S101 also eliminates the provision in current law that any commercial racetrack must be a minimum of one mile in length. That important safety feature is eliminated in S101 as the Great Barrington track is only one-half mile in length and there is physically no room to expand it to one mile given the boundaries and the river (never mind the huge disturbance to the floodplain).
For decades, thoughtful selectboard members in Great Barrington have expressed the opinion that approval of commercial horse racing should be a decision made by the citizens, not the selectboard. State Sen. Adam Hinds, D-Pittsfield, has opined that every generation should be able to vote on whether horse racing should be allowed in their town.

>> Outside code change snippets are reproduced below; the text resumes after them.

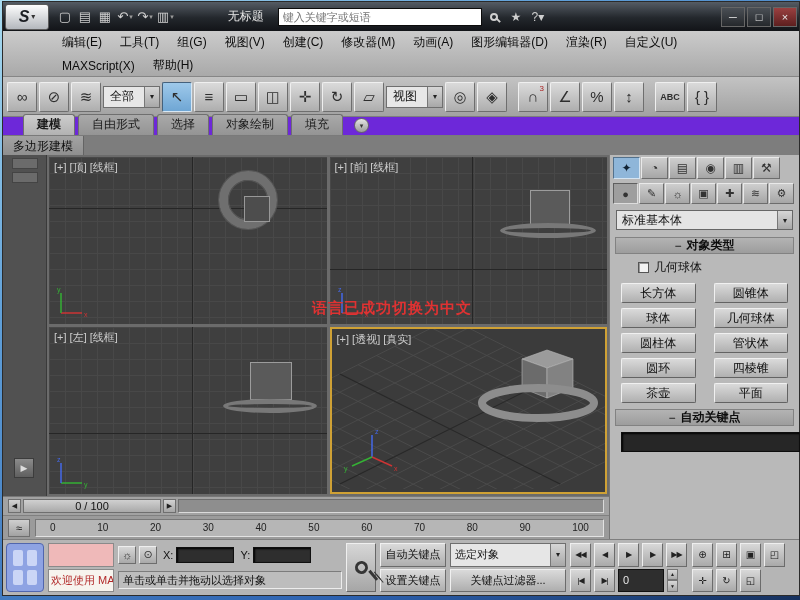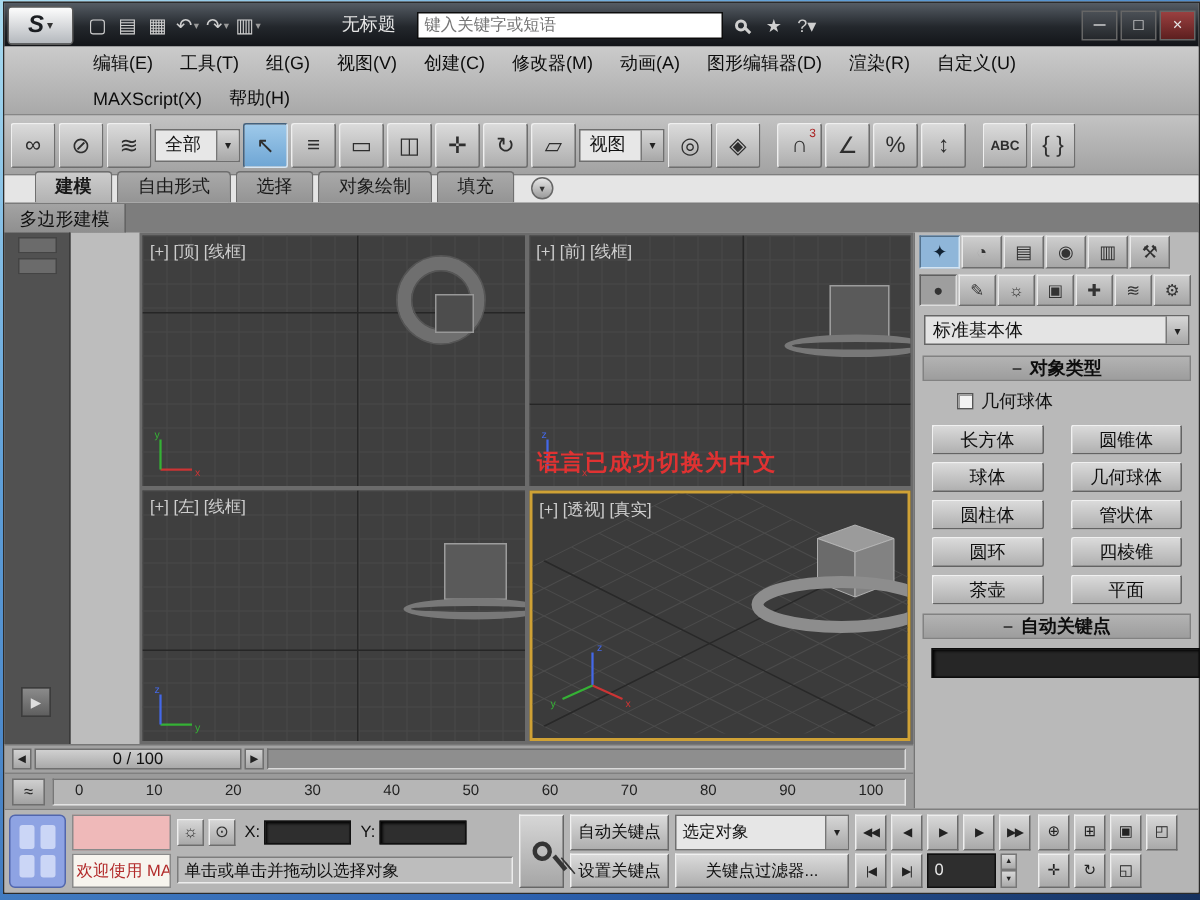--- a/index.html
+++ b/index.html
@@ -40,7 +40,7 @@
   .tool-sep{width:7px;flex:none;}
 
   
-  .ribbon-tabs{height:19px;background:#e5e5e5;display:flex;align-items:flex-end;gap:3px;padding-left:20px;border-bottom:1px solid #7a7a7a;}
+  .ribbon-tabs{height:19px;background:#6d28d9;display:flex;align-items:flex-end;gap:3px;padding-left:20px;border-bottom:1px solid #7a7a7a;}
   .ribbon-tab{padding:1px 13px 2px;font-size:12px;color:#1a1a1a;background:linear-gradient(#a9a9a9,#949494);border:1px solid #6f6f6f;border-bottom:none;border-radius:3px 3px 0 0;white-space:nowrap;}
   .ribbon-tab.active{background:linear-gradient(#cdcdcd,#b2b2b2);font-weight:bold;}
   .ribbon-circle{width:15px;height:15px;border-radius:50%;background:linear-gradient(#e5e5e5,#9b9b9b);border:1px solid #666;margin:0 0 2px 8px;display:flex;align-items:center;justify-content:center;font-size:7px;color:#333;}

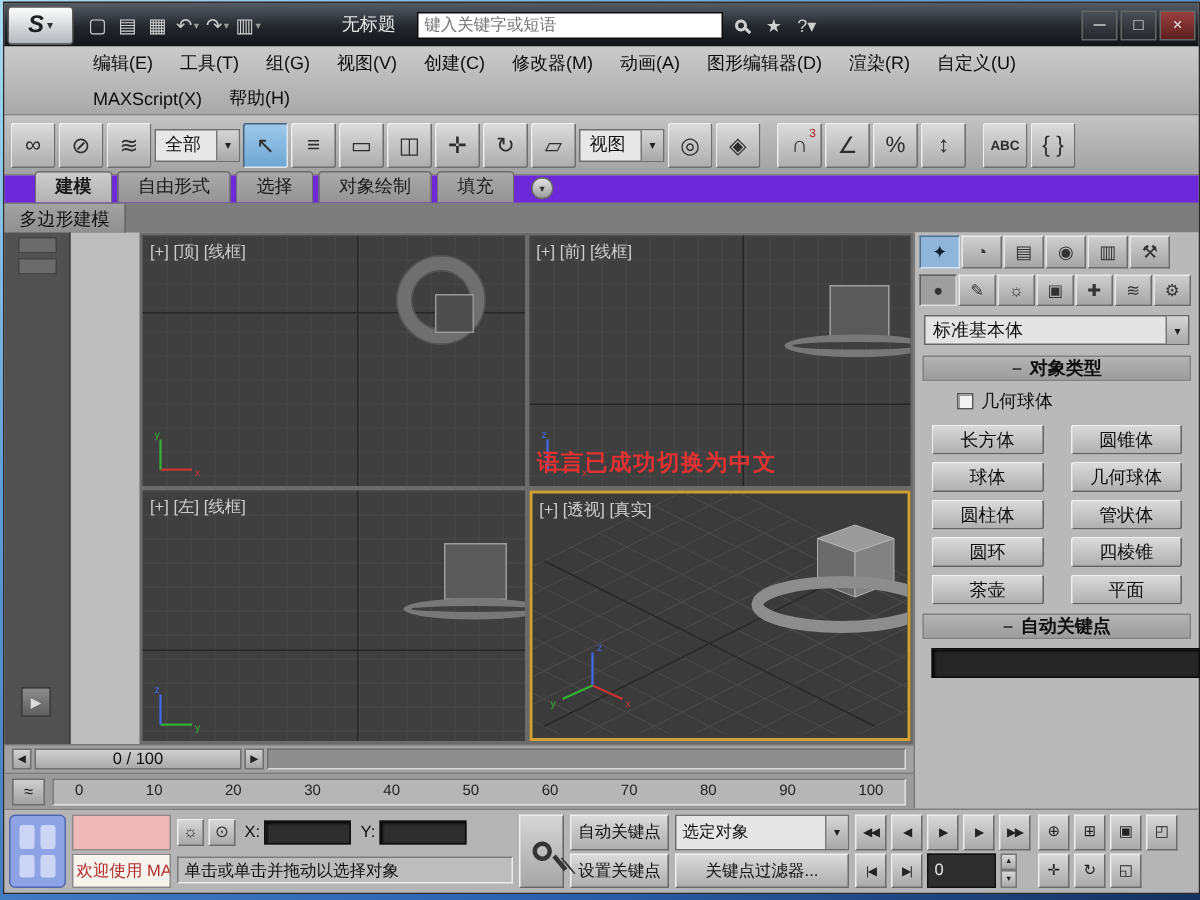--- a/index.html
+++ b/index.html
@@ -55,7 +55,7 @@
   .strip-tab{width:26px;height:11px;background:#6b6b6b;border:1px solid #444;margin:3px auto 0;}
   .strip-expand{position:absolute;left:11px;bottom:18px;width:20px;height:20px;background:linear-gradient(#8b8b8b,#5f5f5f);border:1px solid #3c3c3c;color:#ddd;font-size:9px;display:flex;align-items:center;justify-content:center;}
 
-  .viewport-area{flex:1;position:relative;background:#6b6b6b;display:grid;grid-template-columns:1fr 1fr;grid-template-rows:1fr 1fr;gap:3px;padding:2px;min-width:0;margin-left:46px;}
+  .viewport-area{flex:1;position:relative;background:#6b6b6b;display:grid;grid-template-columns:1fr 1fr;grid-template-rows:1fr 1fr;gap:3px;padding:2px;min-width:0;}
   .vp{position:relative;background-color:#3f3f3f;overflow:hidden;
       background-image:linear-gradient(to right,#484848 1px,transparent 1px),linear-gradient(to bottom,#484848 1px,transparent 1px);
       background-size:16px 16px;}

Surely something so life-altering as 40-60 or more days of modern day racing (which continues to exist in the United States solely because of gambling) deserves a vote of the town.
Do Great Barrington residents want an old expired and abandoned license granted by a state agency 20 years ago to dictate whether commercial horse racing comes to their town?
If not, they need to attend the Great Barrington Special Town Meeting on Wednesday, Dec. 11, at 6 p.m. at Monument Mountain Regional High School, to vote on the home-rule petition. If affirmed, the petition will be taken to Beacon Hill by the town’s local legislators as a bill providing that any horse racing in Great Barrington, now or at any time in the future, will require citizens to vote at town meeting and on a ballot question before horse racing can ever come to town.